Recent initiatives led by the NIH, the Wellcome Trust and other UKPMC funders, to mandate researchers who receive their funds to deposit papers in open access repositories, should also help funders to gain greater understanding of and access to research outputs associated with their funding support
Led by the Research Information Network in the UK, working with a number of research funders and publishers, a set of simplified and standardised acknowledgment guidelines for researchers has recently been introduced
We were also interested to ask whether different types of funding were associated with different qualities of output. We stratified the cohort of publications funded by the Wellcome Trust as project grants (typically three years funding for one or two posts plus running costs), programme grants (typically five years funding for four to six posts plus running costs) or fellowships (typically salary support for the principal investigator for three to five years associated with running costs and variable numbers of additional posts). The outputs linked to project grants were cited significantly less frequently than those linked to programme and fellowship grants. This is a potentially important finding that we will dissect further in future studies.
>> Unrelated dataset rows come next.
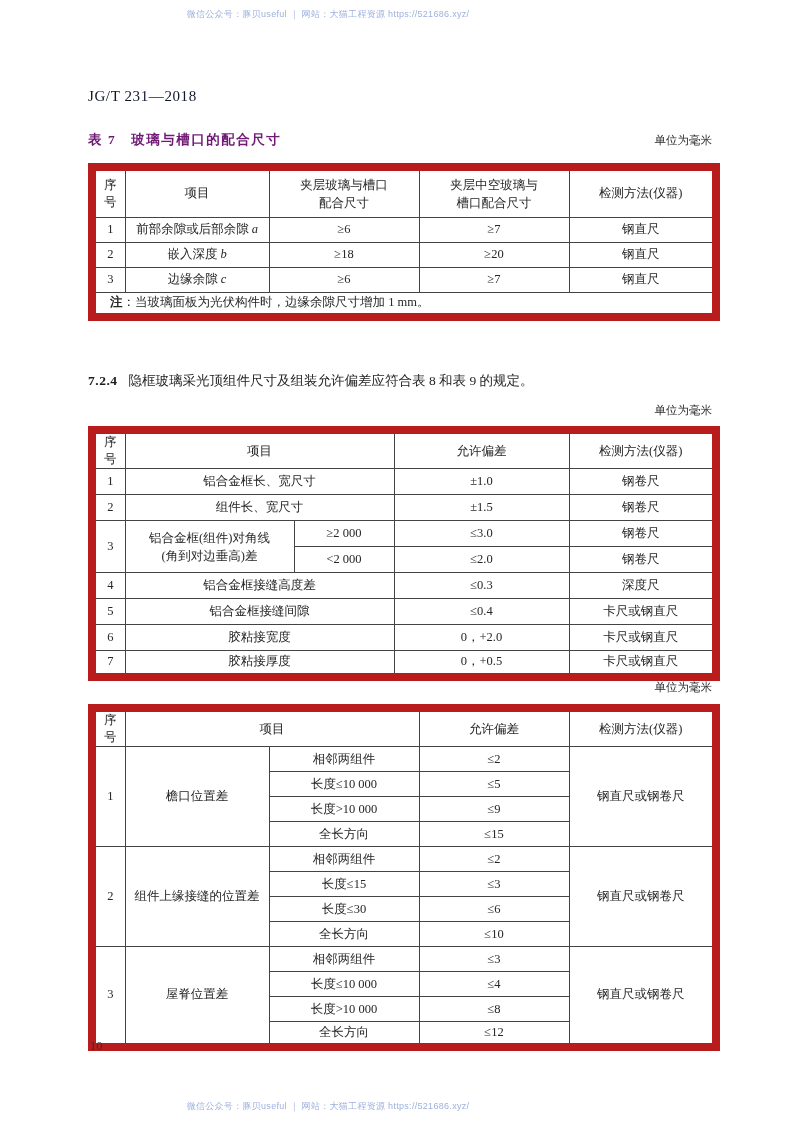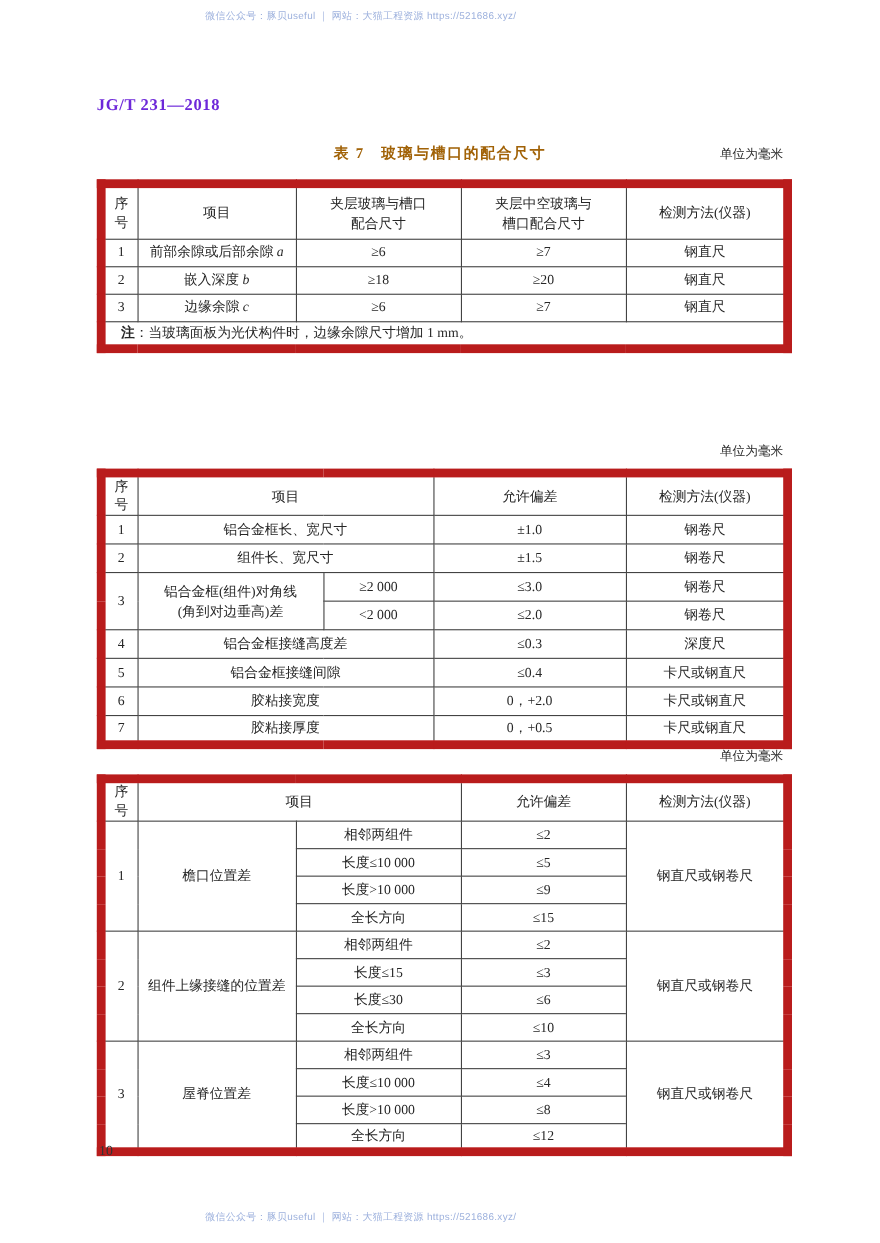--- a/index.html
+++ b/index.html
@@ -5,24 +5,24 @@
   * { margin:0; padding:0; box-sizing:border-box; }
   html,body { background:#ffffff; }
   body { font-family:"Liberation Serif","DejaVu Serif",serif; }
   .page { position:relative; width:800px; height:1130px; background:#ffffff; color:#242424; overflow:hidden; margin:0 auto; }
 
   .watermark { position:absolute; left:0; width:656px; text-align:center; font-size:9px;
                color:#9db1dd; font-family:"Liberation Sans","DejaVu Sans",sans-serif; letter-spacing:.3px; }
   .wm-top { top:8px; }
   .wm-bottom { top:1100px; }
 
-  .doc-code { position:absolute; left:88px; top:88px; font-size:15px; font-weight:bold; letter-spacing:.6px; color:#6d28d9; }
+  .doc-code { position:absolute; left:88px; top:88px; font-size:15px; font-weight:normal; letter-spacing:.6px; color:#0f172a; }
 
   .caption-row { position:absolute; left:88px; width:624px; height:20px; }
-  .caption-center { position:absolute; left:0; width:100%; text-align:center; font-size:13.5px; font-weight:bold; letter-spacing:1.5px; color:#a16207; }
+  .caption-center { position:absolute; left:0; width:100%; text-align:left; font-size:13.5px; font-weight:bold; letter-spacing:1.5px; color:#701a75; }
   .caption-unit { position:absolute; right:0; top:2px; font-size:11.5px; font-weight:normal; color:#2b2b2b; }
 
   table.tbl { position:absolute; left:88px; width:624px; border-collapse:collapse; table-layout:fixed;
               font-size:12.5px; border:8px solid #b91c1c; }
   .tbl th, .tbl td { border:1px solid #434343; text-align:center; vertical-align:middle;
                      font-weight:normal; padding:0 3px; color:#262626; }
   .h50 { height:50px; } .h30 { height:30px; } .h26 { height:26px; } .h25 { height:25px; }
   .note-cell { text-align:left !important; padding-left:14px !important; }
   .note-cell b { font-weight:bold; }
   .two-line { line-height:18px; }
@@ -92,20 +92,23 @@
       <td>钢直尺</td>
     </tr>
     <tr class="h25">
       <td colspan="5" class="note-cell">
         <b>注</b><span>：当玻璃面板为光伏构件时，边缘余隙尺寸增加 1 mm。</span>
       </td>
     </tr>
   </tbody>
     </table>
 
+  <div class="para" style="top:370px">
+    <b>7.2.4</b><span>隐框玻璃采光顶组件尺寸及组装允许偏差应符合表 8 和表 9 的规定。</span>
+  </div>
 
   <div class="caption-row" style="top:401px">
     <div class="caption-unit">单位为毫米</div>
   </div>
 
   <table class="tbl" style="top:426px">
     <colgroup>
         <col style="width:33px">
         <col style="width:169px">
         <col style="width:100px">

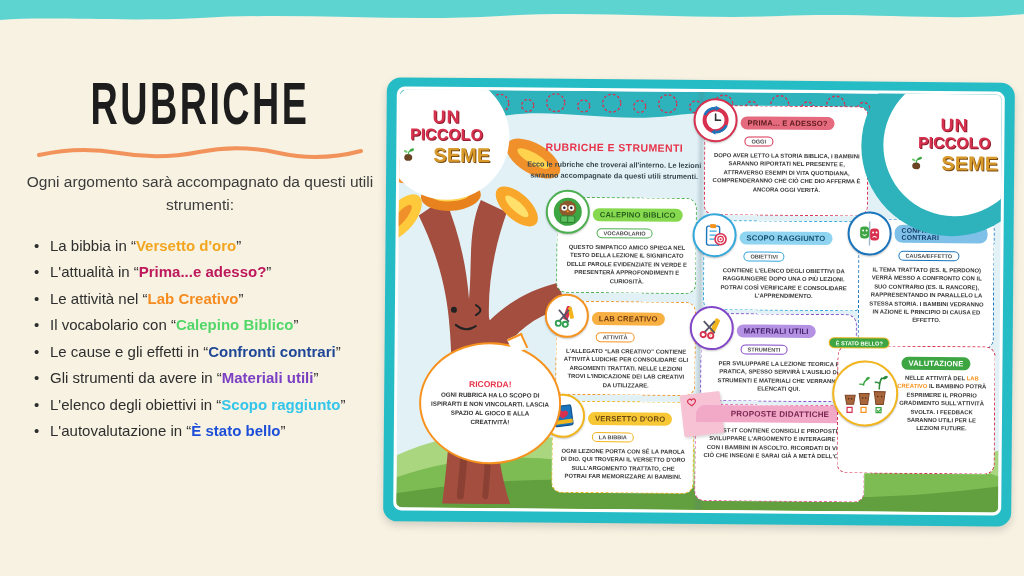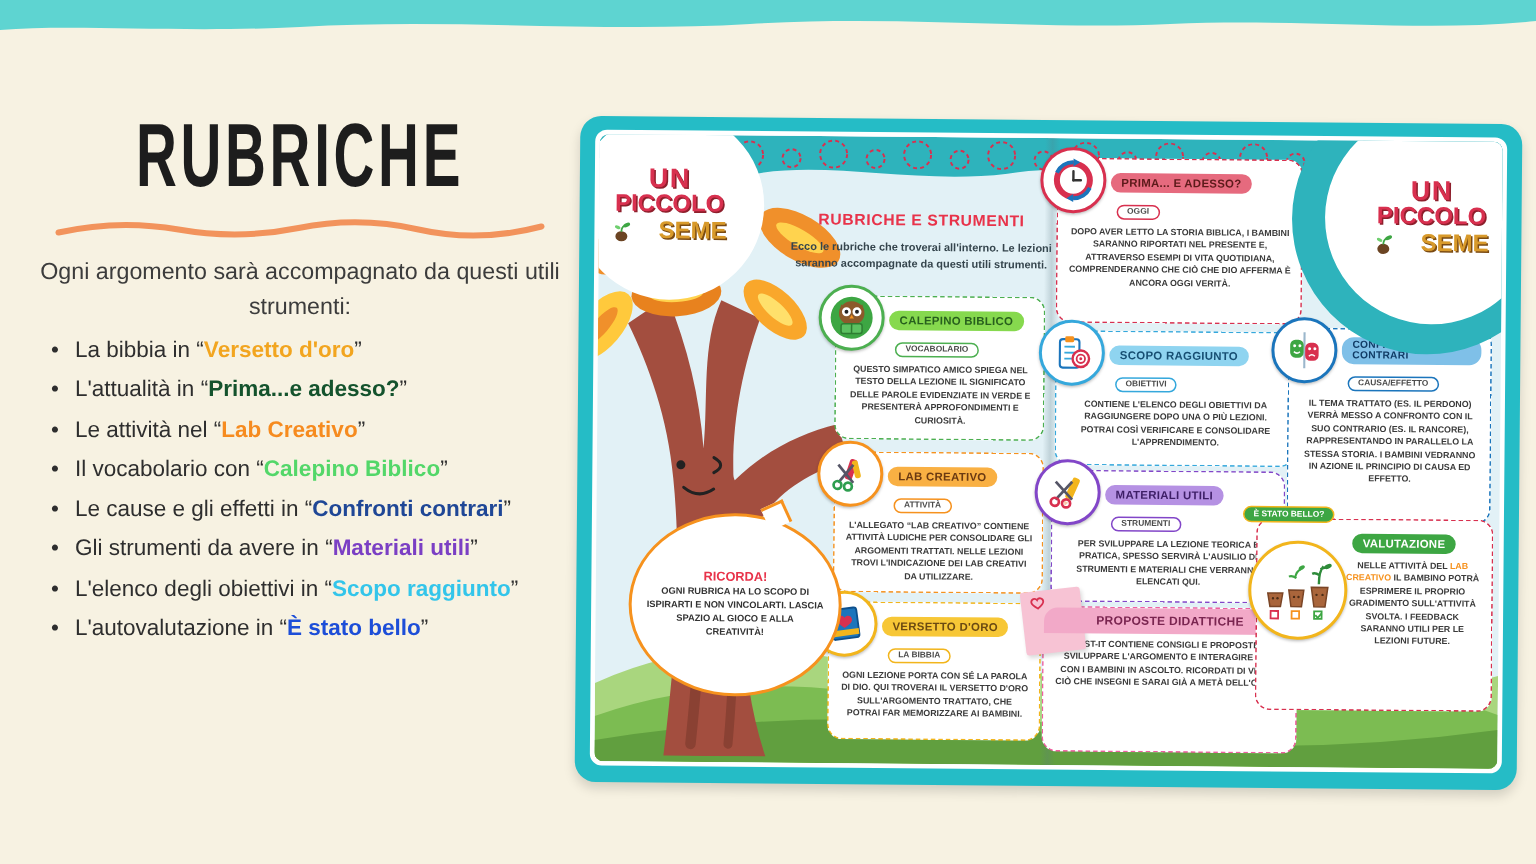--- a/index.html
+++ b/index.html
@@ -8,21 +8,21 @@
 
   
   .top-band{position:absolute;left:0;top:0;width:1024px;height:26px;}
 
   
   .left-col{position:absolute;left:14px;top:76px;width:372px;}
   .slide-title{text-align:center;font-weight:bold;font-size:46px;color:#1d1d1d;
     letter-spacing:3px;transform:scale(.82,1.3);transform-origin:center;}
   .squiggle{display:block;margin:14px auto 0;}
   .intro{margin-top:10px;text-align:center;font-size:15.5px;line-height:1.5;color:#3c3c3c;}
-  .bullets{list-style:none;margin:4px 0 0;padding:0 0 0 20px;font-size:15px;color:#2e2e2e;}
+  .bullets{list-style:none;margin:16px 0 0;padding:0 0 0 20px;font-size:15px;color:#2e2e2e;}
   .bullets li{position:relative;padding-left:16px;line-height:26.5px;}
   .bullets li::before{content:"•";position:absolute;left:0;top:0;color:#2e2e2e;}
   .kw{font-weight:bold;}
 
   
   .book{position:absolute;left:385px;top:80px;width:628px;height:444px;background:#25BCC6;
     border-radius:14px;transform:rotate(.5deg);box-shadow:0 4px 8px rgba(0,0,0,.15);}
   .pages{position:absolute;left:10px;top:9px;width:608px;height:424px;background:#ffffff;border-radius:8px;}
   .pages-clip{position:absolute;left:3px;top:3px;width:602px;height:418px;border-radius:6px;
     background:#E2F1F6;overflow:hidden;}
@@ -36,21 +36,21 @@
   
   .logo-circle{position:absolute;background:#fff;border-radius:50%;z-index:7;
     display:flex;flex-direction:column;align-items:center;justify-content:center;text-align:center;}
   .logo-left{left:-16px;top:-16px;width:126px;height:126px;}
   .logo-right{right:-24px;top:-20px;width:142px;height:142px;}
   .logo-teal{position:absolute;right:-40px;top:-38px;width:180px;height:180px;border-radius:50%;
     background:#2EB3BC;z-index:6;}
   .logo-l1,.logo-l2{font-weight:bold;color:#D8304F;text-shadow:1px 1px 0 #8E1F2C;line-height:1.05;}
   .logo-l1{font-size:18px;letter-spacing:1px;}
   .logo-l2{font-size:16px;letter-spacing:0;}
-  .logo-l3{font-weight:bold;font-size:16px;color:#D89A2B;text-shadow:1px 1px 0 #7A4A12;line-height:1.1;
+  .logo-l3{font-weight:bold;font-size:20px;color:#D89A2B;text-shadow:1px 1px 0 #7A4A12;line-height:1.1;
     display:flex;align-items:center;gap:18px;}
 
   
   .page-heading{position:absolute;left:130px;top:50px;width:170px;text-align:center;z-index:3;
     font-weight:bold;font-size:10.5px;color:#E8334A;letter-spacing:.4px;}
   .page-intro{position:absolute;left:122px;top:68px;width:186px;text-align:center;z-index:3;
     font-size:7.3px;line-height:1.55;color:#35454d;font-weight:bold;}
 
   
   .card{position:absolute;background:#fff;border:1.6px dashed var(--accent,#999);border-radius:10px;
@@ -100,21 +100,21 @@
   </svg>
 
   <div class="left-col">
     <div class="slide-title">RUBRICHE</div>
     <svg class="squiggle" width="330" height="16" viewBox="0 0 330 16">
       <path d="M4,11 Q44,2 84,9 T164,8 T244,9 T326,7" fill="none" stroke="#F2935C" stroke-width="4" stroke-linecap="round"></path>
     </svg>
     <div class="intro">Ogni argomento sarà accompagnato da questi utili strumenti:</div>
     <ul class="bullets">
       <li><span>La bibbia in </span><span>“</span><b class="kw" style="color: rgb(242, 165, 31);">Versetto d'oro</b><span>”</span></li>
-      <li><span>L'attualità in </span><span>“</span><b class="kw" style="color: #14532d;">Prima...e adesso?</b><span>”</span></li>
+      <li><span>L'attualità in </span><span>“</span><b class="kw" style="color: #be185d;">Prima...e adesso?</b><span>”</span></li>
       <li><span>Le attività nel </span><span>“</span><b class="kw" style="color: rgb(246, 139, 31);">Lab Creativo</b><span>”</span></li>
       <li><span>Il vocabolario con </span><span>“</span><b class="kw" style="color: rgb(83, 215, 105);">Calepino Biblico</b><span>”</span></li>
       <li><span>Le cause e gli effetti in </span><span>“</span><b class="kw" style="color: rgb(31, 71, 150);">Confronti contrari</b><span>”</span></li>
       <li><span>Gli strumenti da avere in </span><span>“</span><b class="kw" style="color: rgb(123, 63, 196);">Materiali utili</b><span>”</span></li>
       <li><span>L'elenco degli obiettivi in </span><span>“</span><b class="kw" style="color: rgb(51, 197, 234);">Scopo raggiunto</b><span>”</span></li>
       <li><span>L'autovalutazione in </span><span>“</span><b class="kw" style="color: #1d4ed8;">È stato bello</b><span>”</span></li>
     </ul>
   </div>
 
   <div class="book">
In particular we intend to conduct more detailed analyses of patterns of publication output, subsequent citation and the lag time between funding and ‘impact’, in relation to different grant types, the demographic characteristics of those working on the grants, and the field of scientific research.
For all those that fund research, it is the products of the grant funding that matter. Greater insight into the relative strengths of different modes of funding research in enabling the production of original and important published output would be a valuable input to strategic decision-making for all those involved in supporting research.
We thank the Review ‘College’. Additional comments and data support were provided by Suzi Morris, Robert Kiley, Annie Sanderson and Robert Terry.